3 questions to learn if your baby's gut is healthy.
by Dr. Tanya Altmann MD | December 3, 2018
The infant gut microbiome is made up of thousands of different bacterial strains. Some of these strains are considered “good” and can help build important things like immunity and metabolism. Others, like E. coli and Strep, are considered “bad” and can lead to infection, illness, and health conditions like colic, eczema, allergies, and asthma. All of these bacteria strains, both good and bad, live under the same roof (a.k.a. the baby’s gut microbiome). Research has identified one good bacterial strain, however, that is clinically proven to be indispensable for baby. It’s called B. infantis, and all new moms should know about it.
B. infantis is perhaps the most important gut bacteria an infant can have in his or her gut. It is responsible for fortifying a strong immune system, fostering a healthy metabolism, and conditioning a microbiome that is better prepared to ward off future health issues like eczema, allergies, asthma, and obesity.
This is extremely important. As a pediatrician, I’ve seen a massive spike in these maladies among kids, and the scientific community agrees that they have become epidemics among American children in the past few decades. Here are the facts:
There are at least two children with food allergies in almost every kindergarten classroom in the United States.

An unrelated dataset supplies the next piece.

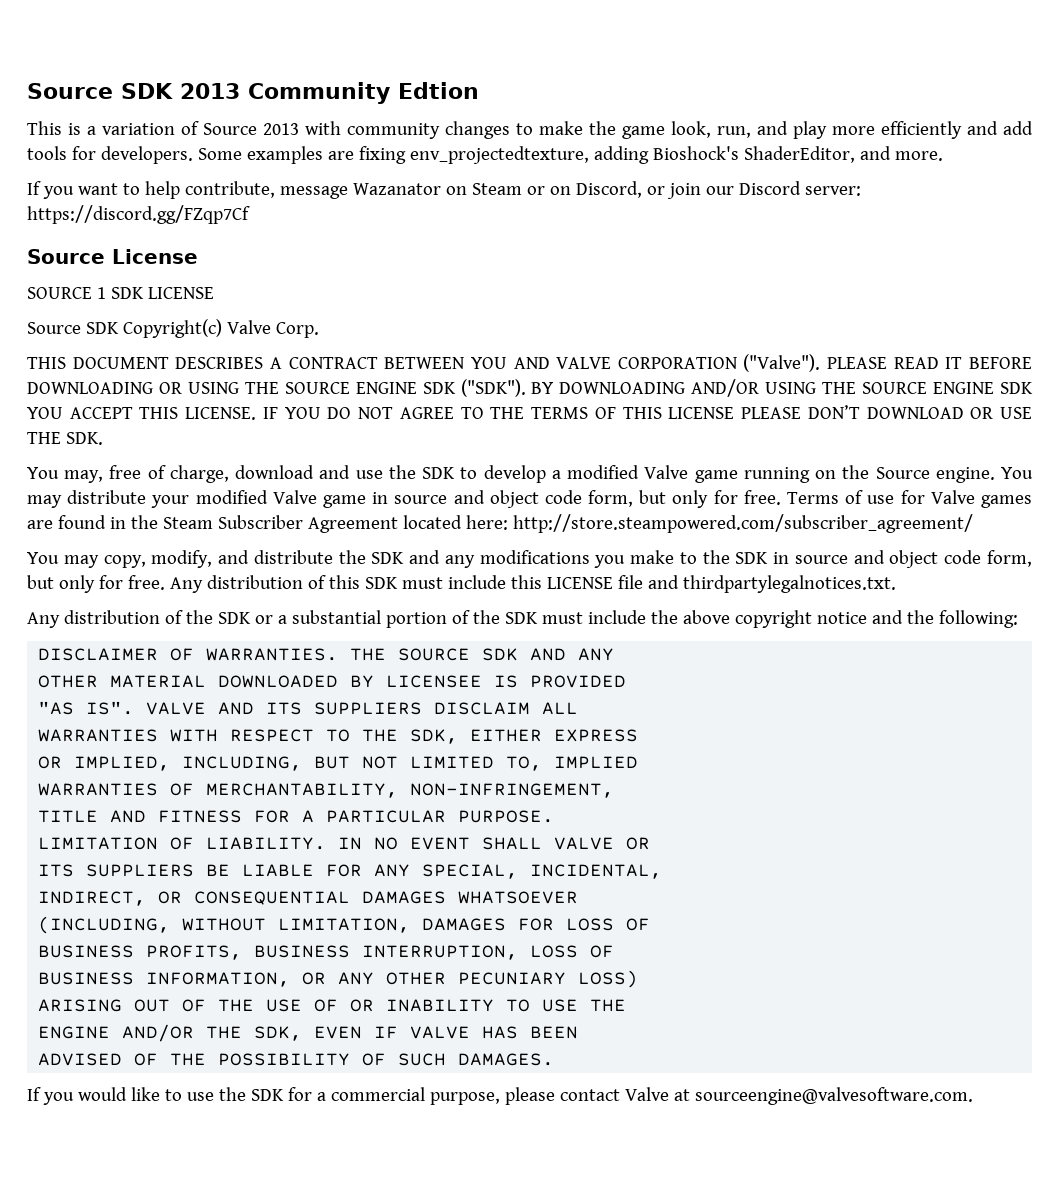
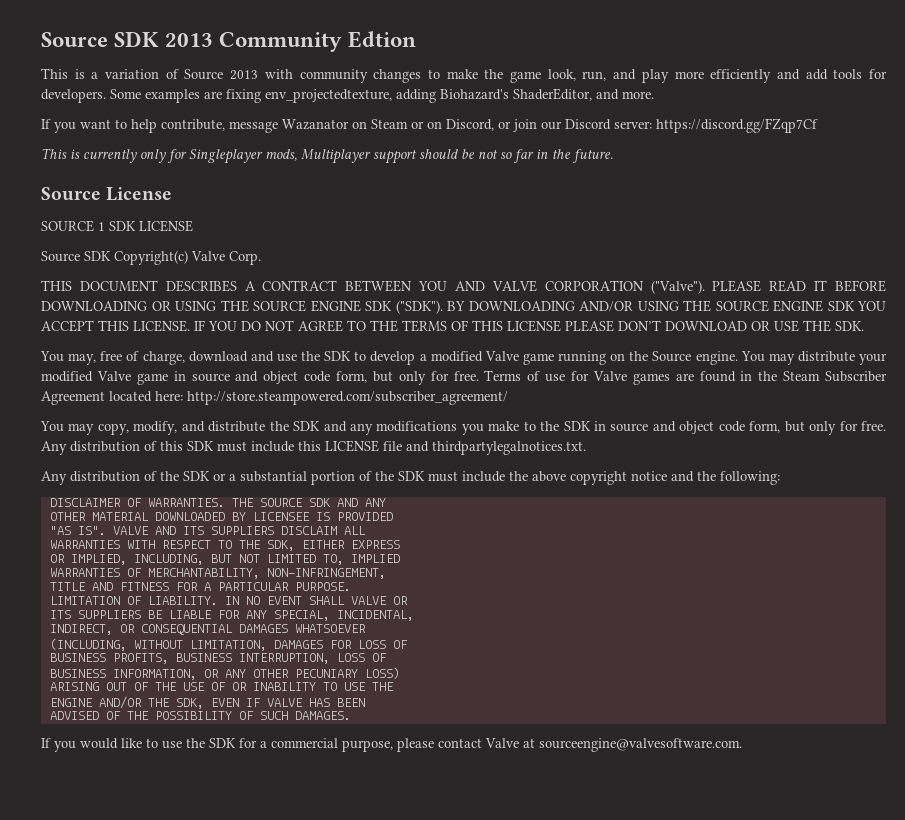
[652,146,739,160] Bioshock's -> [440,89,509,100] Biohazard's
(250, 214) none -> [41,148,613,164] // This is currently only for Singleplayer mods, Multiplayer support should be not so far in the future.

6 million children under the age of 18 have eczema and of this total, 3.2 million children suffer from moderate to severe cases
The rate of obesity doubles as children grow from toddlers to teens
Here’s the kicker. These growing statistics are related to immune health and the gut, and they appear to be correlated with the near extinction of B. infantis, in particular. Research shows that only one in 10 babies today has B. infantis in their gut. That leaves 90 percent of our infant population completely void of this “creme-de-la-creme” gut bacteria that helps ward off bad bacteria that cause these health conditions. But that wasn’t always the case. Three generations ago, almost every single baby in the United States and other developed countries acquired B. infantis at birth. So what happened?
Where did B. infantis go?
As a pediatrician, I am all about modern medical interventions, but I am also acutely aware that with all modern technology can come unintended consequences — and this is the case with the missing B. infantis.
Historically, B. infantis was passed from mom to baby via an oral-fecal matter transfer that occurred during vaginal delivery. When C-sections became more prevalent, however, this important transfer stopped happening, and fewer guts were colonized with B. infantis. In fact, if you were born via C-section yourself, you probably never had B. infantis to pass along to your child in the first place, even if you delivered your baby vaginally. And to add to that, our widespread use of antibiotics (for both mom and baby) have helped drive B. infantis’ near extinction. For instance, any mom that tested positive for Group B strep received heavy doses of antibiotics in her third trimester, likely wiping out many beneficial bacteria.